**REQUIRED WORK:** Omit the images. Restate all of the records word for word.

**GIVEN RECORDS:**

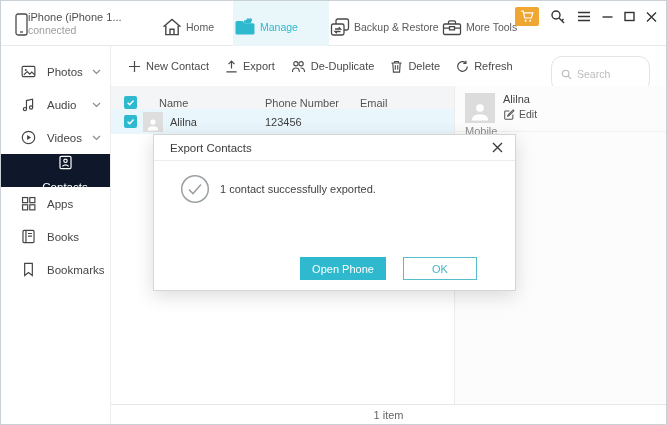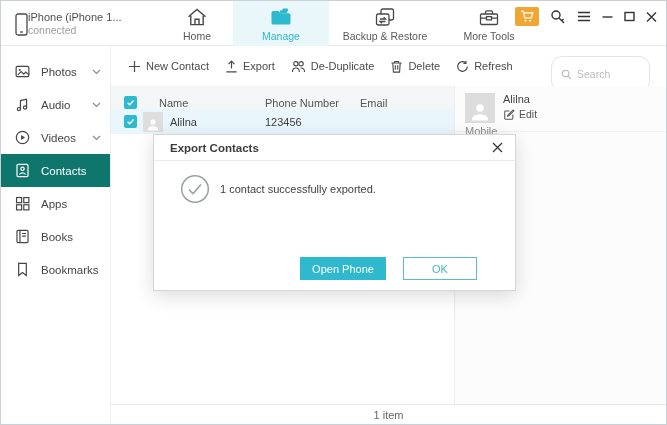--- a/index.html
+++ b/index.html
@@ -15,7 +15,7 @@
   .device-name{ font-size:11px; color:#4f4f4f; }
   .device-status{ font-size:10.5px; color:#9d9d9d; margin-top:1px; }
   .top-tabs{ position:absolute; left:160px; top:0; height:45px; display:flex; }
-  .top-tab{ height:45px; display:flex; flex-direction:column; align-items:center;
+  .top-tab{ height:45px; display:flex; align-items:center;
             justify-content:flex-start; padding-top:6px; gap:3px; cursor:default; }
   .top-tab .tab-label{ font-size:10.5px; color:#5a5a5a; }
   .top-tab.t-home{ width:72px; }

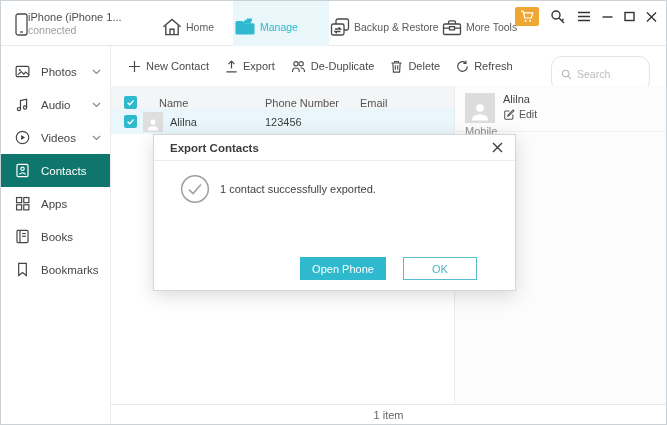--- a/index.html
+++ b/index.html
@@ -30,7 +30,7 @@
   
   .sidebar{ position:absolute; left:0; top:45px; width:110px; bottom:0; background:#fff;
             border-right:1px solid #ededed; padding-top:9px; }
-  .side-item{ height:33px; display:flex; align-items:center; gap:10px; padding-left:13px;
+  .side-item{ height:33px; display:flex; align-items:center; gap:10px; padding-left:19px;
               font-size:11.5px; color:#454545; position:relative; cursor:default; }
   .side-item .chev{ position:absolute; right:9px; top:14px; }
   .side-item.active{ background:#0f766e; color:#fff; }

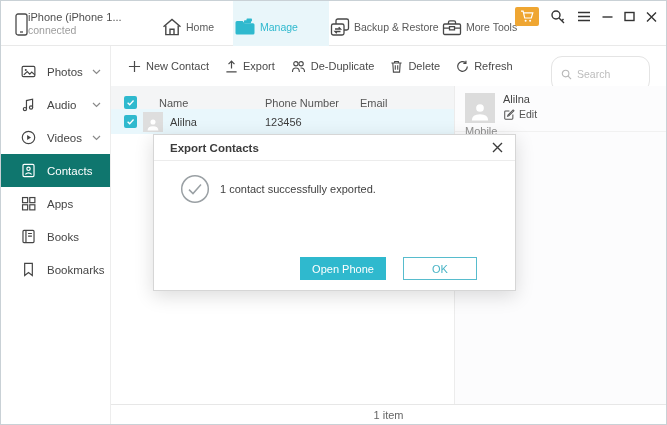--- a/index.html
+++ b/index.html
@@ -82,7 +82,7 @@
   .dialog{ position:absolute; left:152px; top:133px; width:363px; height:157px; background:#fff;
            border:1px solid #d6d6d6; box-shadow:0 5px 18px rgba(0,0,0,.14); z-index:10; }
   .dialog-header{ height:26px; border-bottom:1px solid #ececec; display:flex; align-items:center;
-                  justify-content:space-between; padding:0 10px 0 16px;font-weight:bold; }
+                  justify-content:space-between; padding:0 10px 0 16px; }
   .dialog-title{ font-size:11.5px; color:#3c3c3c; }
   .dialog-close{ background:none; border:none; cursor:default; display:flex; padding:2px; }
   .result-circle{ position:absolute; left:26px; top:39px; }

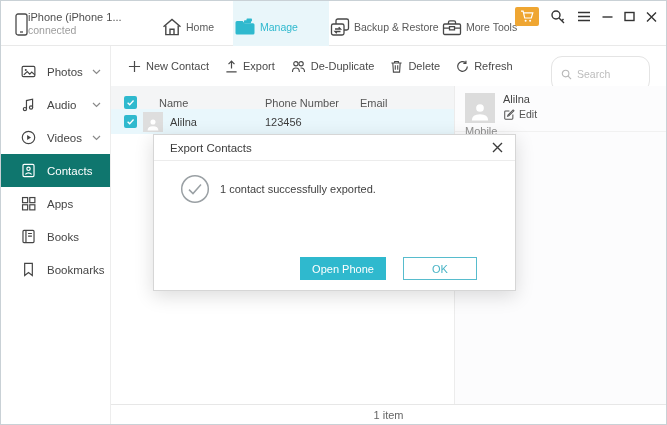--- a/index.html
+++ b/index.html
@@ -33,7 +33,7 @@
   .side-item{ height:33px; display:flex; align-items:center; gap:10px; padding-left:19px;
               font-size:11.5px; color:#454545; position:relative; cursor:default; }
   .side-item .chev{ position:absolute; right:9px; top:14px; }
-  .side-item.active{ background:#0f766e; color:#fff; }
+  .side-item.active{ background:#0f172a; color:#fff;flex-direction:column; }
 
   
   .toolbar{ position:absolute; left:110px; top:45px; right:0; height:40px; background:#fff;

**RESULT OF THE EXERCISE:**
--- a/index.html
+++ b/index.html
@@ -15,7 +15,7 @@
   .device-name{ font-size:11px; color:#4f4f4f; }
   .device-status{ font-size:10.5px; color:#9d9d9d; margin-top:1px; }
   .top-tabs{ position:absolute; left:160px; top:0; height:45px; display:flex; }
-  .top-tab{ height:45px; display:flex; flex-direction:column; align-items:center;
+  .top-tab{ height:45px; display:flex; align-items:center;
             justify-content:flex-start; padding-top:6px; gap:3px; cursor:default; }
   .top-tab .tab-label{ font-size:10.5px; color:#5a5a5a; }
   .top-tab.t-home{ width:72px; }

--- a/index.html
+++ b/index.html
@@ -30,7 +30,7 @@
   
   .sidebar{ position:absolute; left:0; top:45px; width:110px; bottom:0; background:#fff;
             border-right:1px solid #ededed; padding-top:9px; }
-  .side-item{ height:33px; display:flex; align-items:center; gap:10px; padding-left:13px;
+  .side-item{ height:33px; display:flex; align-items:center; gap:10px; padding-left:19px;
               font-size:11.5px; color:#454545; position:relative; cursor:default; }
   .side-item .chev{ position:absolute; right:9px; top:14px; }
   .side-item.active{ background:#0f766e; color:#fff; }

--- a/index.html
+++ b/index.html
@@ -82,7 +82,7 @@
   .dialog{ position:absolute; left:152px; top:133px; width:363px; height:157px; background:#fff;
            border:1px solid #d6d6d6; box-shadow:0 5px 18px rgba(0,0,0,.14); z-index:10; }
   .dialog-header{ height:26px; border-bottom:1px solid #ececec; display:flex; align-items:center;
-                  justify-content:space-between; padding:0 10px 0 16px;font-weight:bold; }
+                  justify-content:space-between; padding:0 10px 0 16px; }
   .dialog-title{ font-size:11.5px; color:#3c3c3c; }
   .dialog-close{ background:none; border:none; cursor:default; display:flex; padding:2px; }
   .result-circle{ position:absolute; left:26px; top:39px; }

--- a/index.html
+++ b/index.html
@@ -33,7 +33,7 @@
   .side-item{ height:33px; display:flex; align-items:center; gap:10px; padding-left:19px;
               font-size:11.5px; color:#454545; position:relative; cursor:default; }
   .side-item .chev{ position:absolute; right:9px; top:14px; }
-  .side-item.active{ background:#0f766e; color:#fff; }
+  .side-item.active{ background:#0f172a; color:#fff;flex-direction:column; }
 
   
   .toolbar{ position:absolute; left:110px; top:45px; right:0; height:40px; background:#fff;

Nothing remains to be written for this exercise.